Madeleine Quirk bisa jadi mempelajari kebiasaan orang di Kota Yogyakarta saat ia berwisata ke situ. Dengan modal bahasa Indonesia yang terbatas, ia mencoba menawar tukang becak lengkap dengan trik-triknya.
Inilah pengalamannya menawar, seperti yang ia tulis di suara.com.
Saya bule asal Australia dan ketika saya jalan-jalan ke Yogyakarta, tak lupa untuk menawar demi mendapatkan barang atau layanan yang saya inginkan. Saya bisa menawar karena saya bisa sedikit berbicara bahasa Indonesia.
Suatu hari, saya akan naik becak bersama teman-teman dari depan Taman Sari.
Saya menggunakan ungkapan seperti "astaga, terlalu mahal", "turunkan harga", dan "Ongkosnya bisa lebih rendah."
Ketika tukang becak mendekati saya dan menawarkan layanan, kami mengabaikannya. Maksud kami bukan untuk menyinggungnya, tapi untuk menarik perhatian.
Kami berjalan kaki sedikit jauh, tapi kembali lagi ke tukang becak itu.
Saya bertanya, “Berapa ongkosnya?”
Lalu, tukang becak bertanya, “Mau ke mana?”
“Dari sini ke Jalan Malioboro,” jawab saya.

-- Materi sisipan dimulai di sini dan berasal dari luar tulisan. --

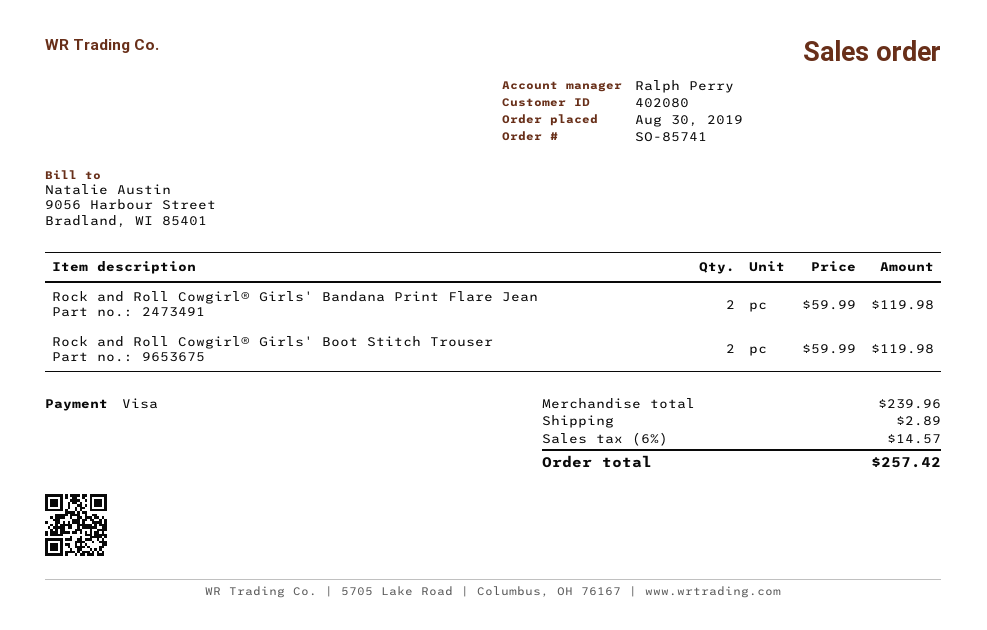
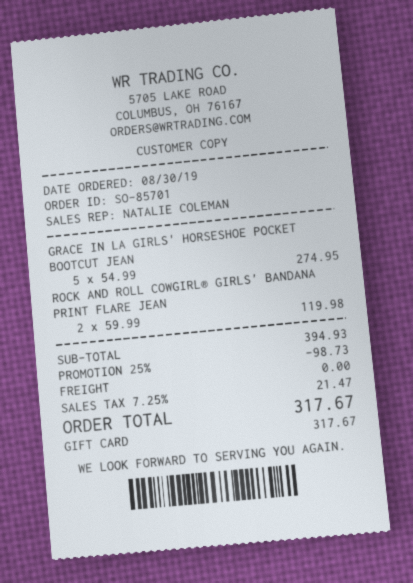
order number: SO-85741 -> SO-85701
sales rep: Ralph Perry -> NATALIE COLEMAN
payment method: Visa -> gift card
Rock and Roll Cowgirl® Girls' Boot Stitch Trouser: 2 x 59.99 = 119.98 -> none
GRACE IN LA GIRLS' HORSESHOE POCKET BOOTCUT JEAN: none -> 5 x 54.99 = 274.95
subtotal: 239.96 -> 394.93
discount: none -> 25% = 98.73
shipping: 2.89 -> 0.00
tax: 6% = 14.57 -> 7.25% = 21.47
total: 257.42 -> 317.67

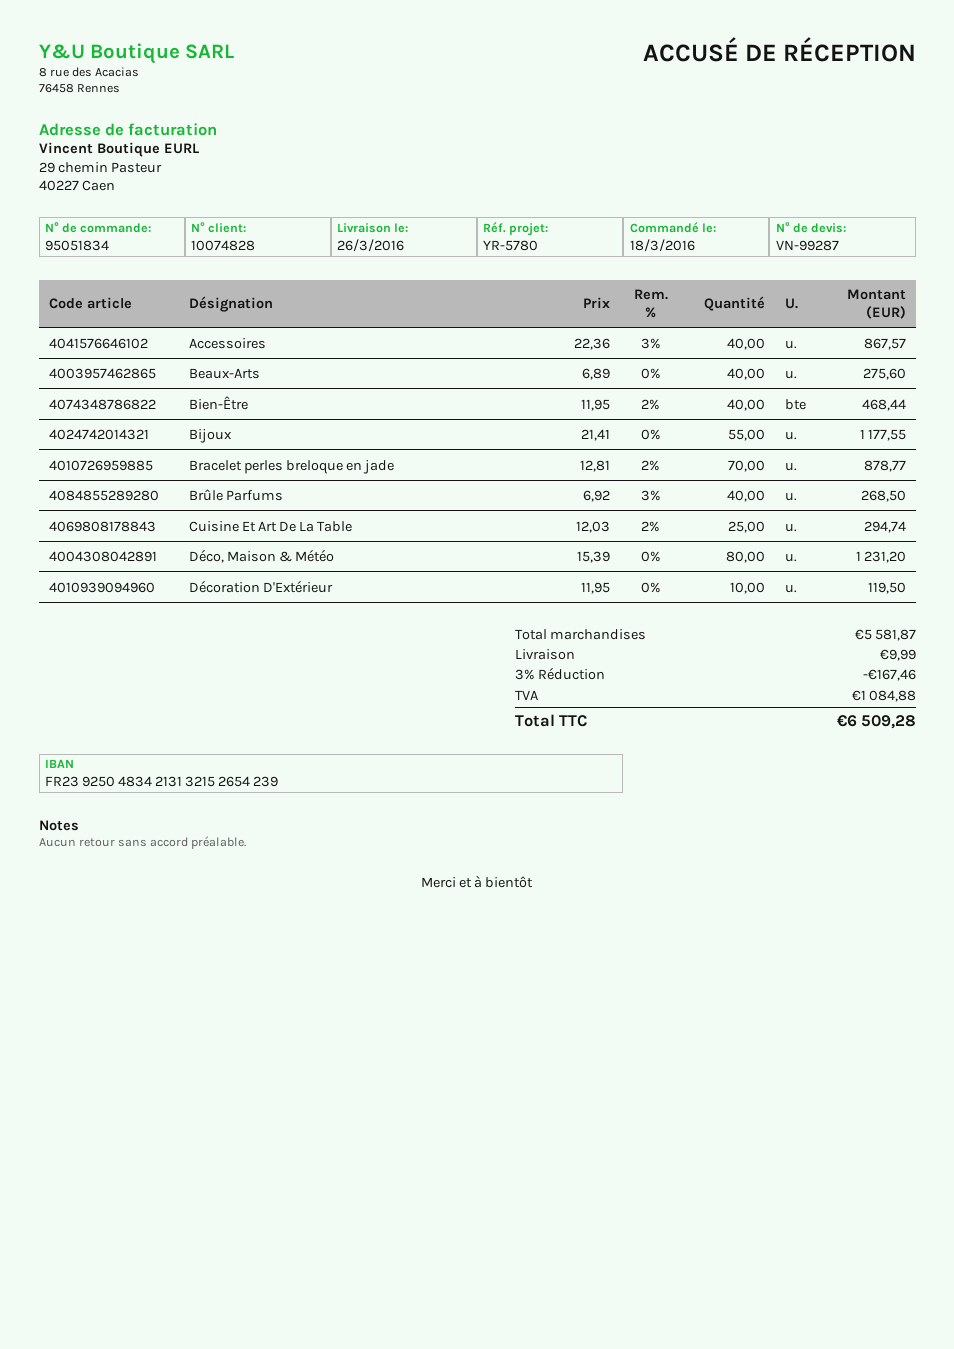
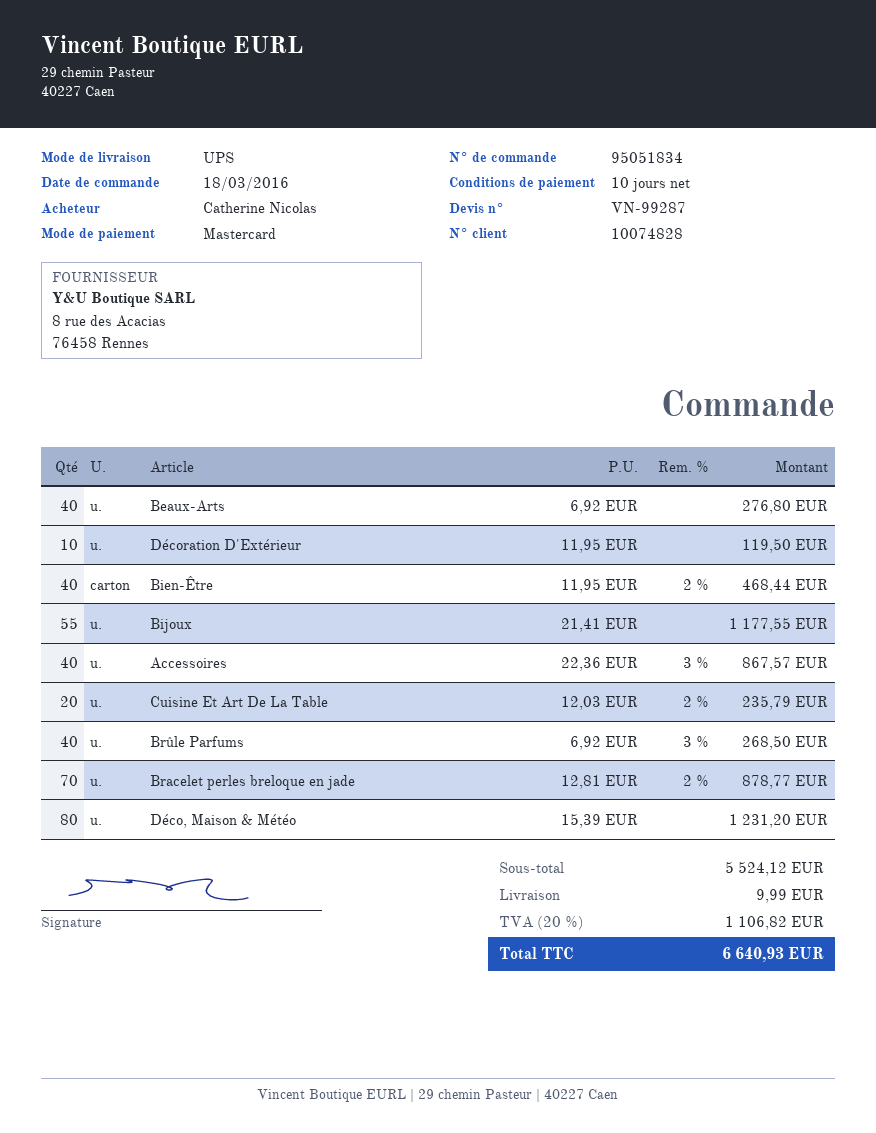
Beaux-Arts: 40 x 6.89 = 275.60 -> 40 x 6.92 = 276.80
Cuisine Et Art De La Table: 25 x 12.03 - 2% = 294.74 -> 20 x 12.03 - 2% = 235.79
subtotal: 5581.87 -> 5524.12
discount: 3% = 167.46 -> none
tax: 1084.88 -> 1106.82
total: 6509.28 -> 6640.93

Jalan Malioboro kira-kira empat kilometer dari Taman Sari dan tukang becak meminta tarif Rp100 ribu.
Jawabku, “Astaga, terlalu mahal.”
Lalu, kami pergi menjauh. Seperti dugaan saya, dia memanggil lagi.
“Tunggu,” katanya.
Saya berkata sambil jalan kaki, “Turunkan harganya.”
“Oke, oke bisa,” kata dia. “Rp70 ribu,” tambahnya.
Menurut saya harganya masih terlalu mahal. Saya coba lagi. “Bukan Rp70 ribu, Rp30 ribu saja.”
Saya pikir Rp30 terlalu murah, tapi masih ada harapan.
“Tak bisa, mbak. Jauh dari sini,” kata dia.
Akhirnya kami sepakat ongkosnya Rp50 ribu untuk satu becak.
Kami puas. Kami menikmati perjalanan naik becak. Bagi saya, ini pengalaman menarik bisa menawar ongkos naik becak. Ayo coba becak!